→ **Assigned task**
A picture-free, exact transcript of the entries below is required.

→ **Extracted entries**
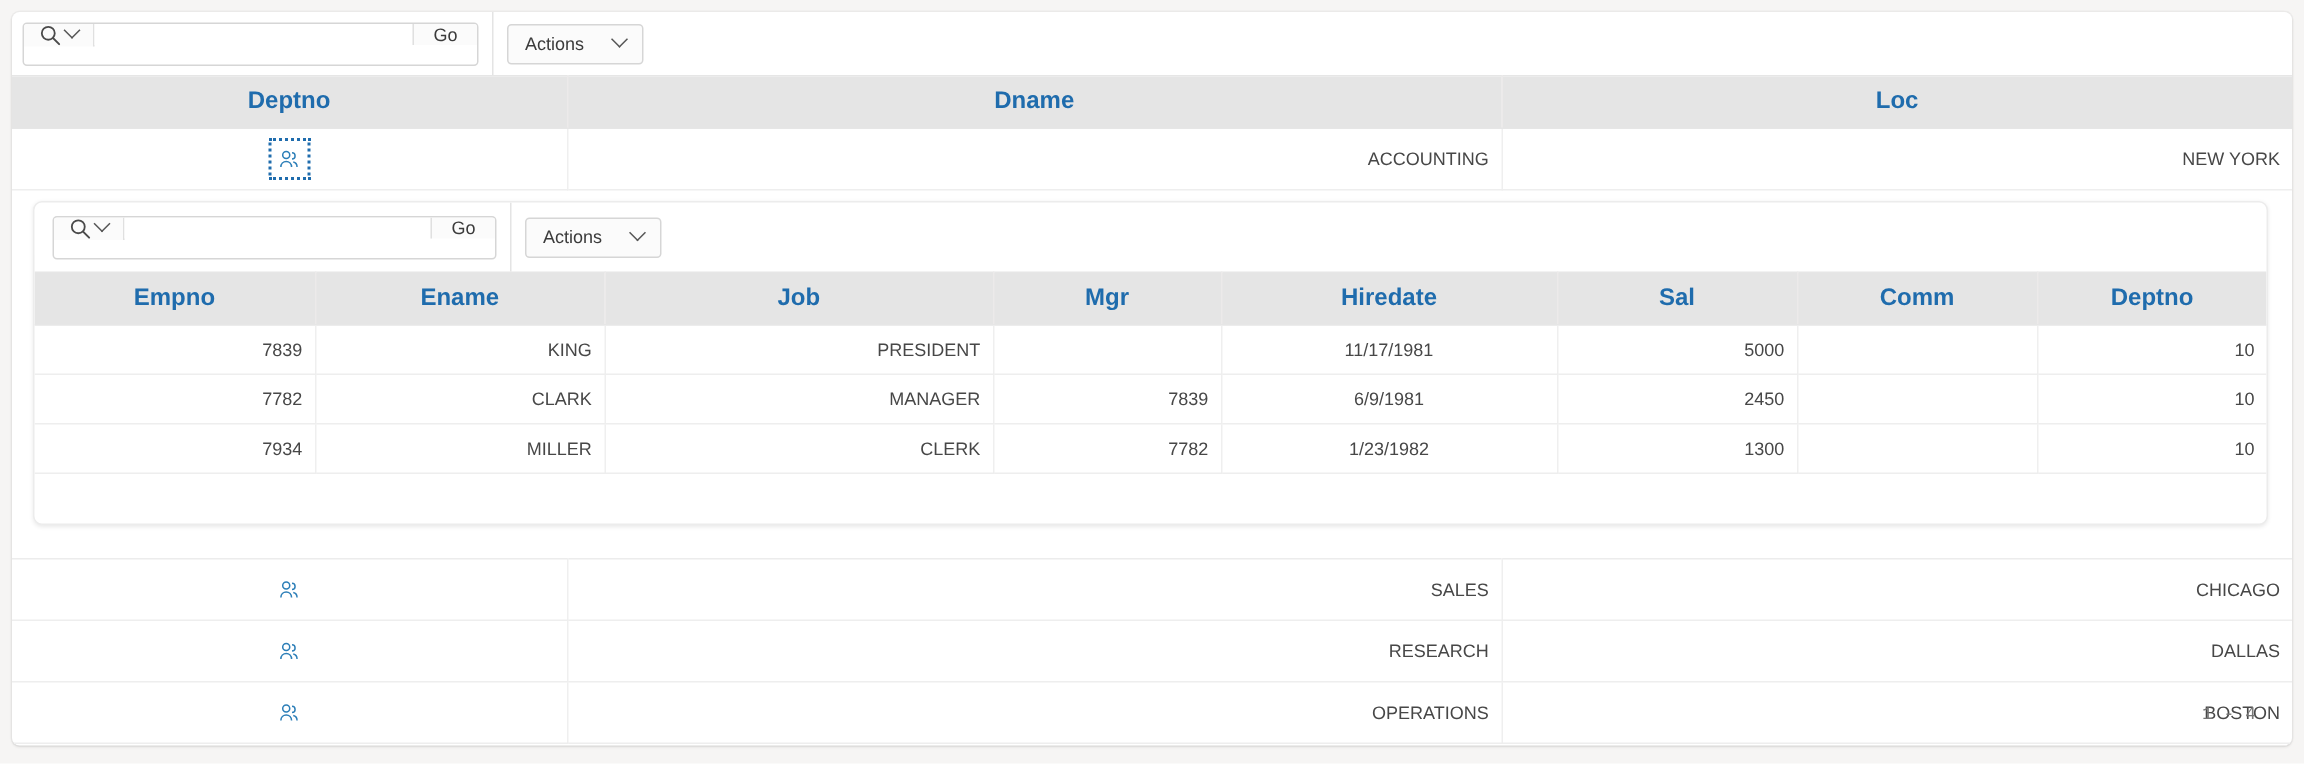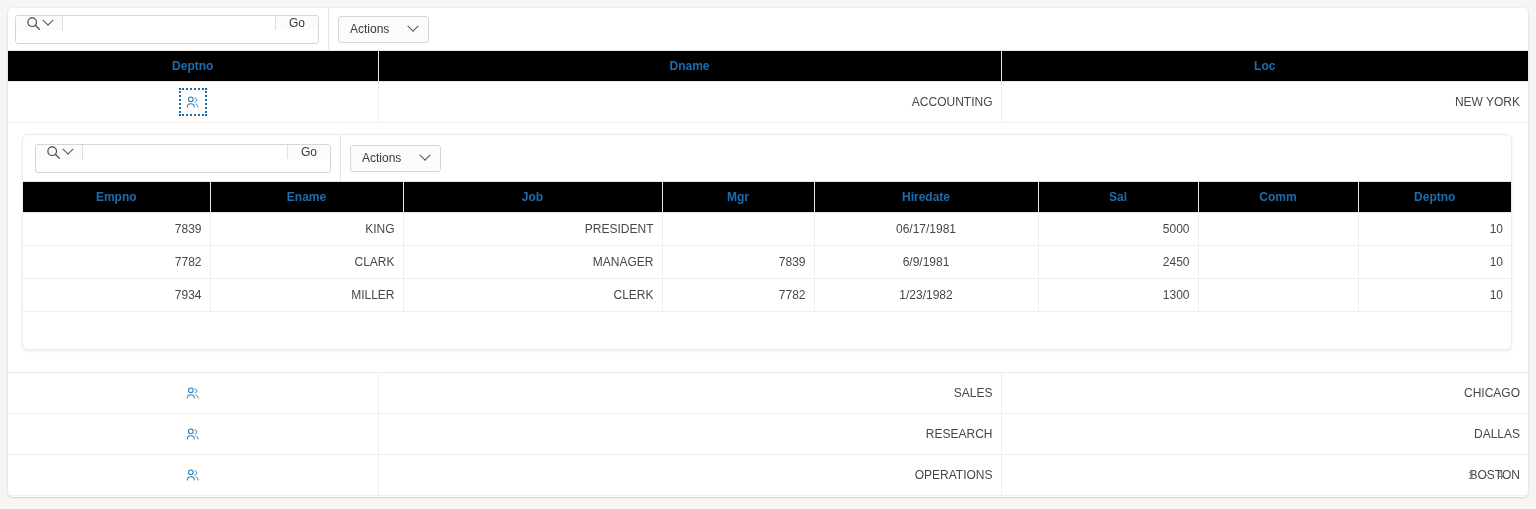--- a/index.html
+++ b/index.html
@@ -119,9 +119,9 @@
     table-layout: fixed;
   }
   table.ir-grid th {
-    background: #000000;
+    background: #e5e5e5;
     color: #1f6cad;
-    font-size: 12px;
+    font-size: 16px;
     font-weight: bold;
     text-align: center;
     padding: 8px 6px;

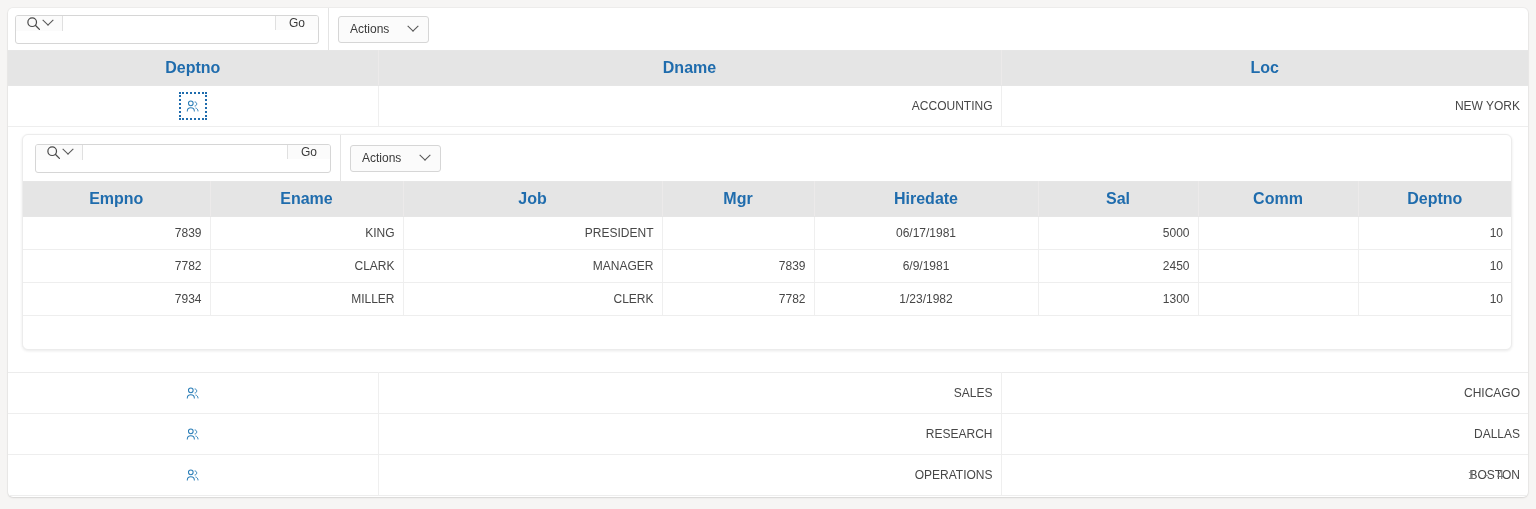--- a/index.html
+++ b/index.html
@@ -316,7 +316,7 @@
           <td class="lft">KING</td>
           <td class="lft">PRESIDENT</td>
           <td class="num"></td>
-          <td class="ctr">06/17/1981</td>
+          <td class="ctr">11/17/1981</td>
           <td class="num">5000</td>
           <td class="num"></td>
           <td class="num">10</td>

→ **Exercise response**
--- a/index.html
+++ b/index.html
@@ -119,9 +119,9 @@
     table-layout: fixed;
   }
   table.ir-grid th {
-    background: #000000;
+    background: #e5e5e5;
     color: #1f6cad;
-    font-size: 12px;
+    font-size: 16px;
     font-weight: bold;
     text-align: center;
     padding: 8px 6px;

--- a/index.html
+++ b/index.html
@@ -316,7 +316,7 @@
           <td class="lft">KING</td>
           <td class="lft">PRESIDENT</td>
           <td class="num"></td>
-          <td class="ctr">06/17/1981</td>
+          <td class="ctr">11/17/1981</td>
           <td class="num">5000</td>
           <td class="num"></td>
           <td class="num">10</td>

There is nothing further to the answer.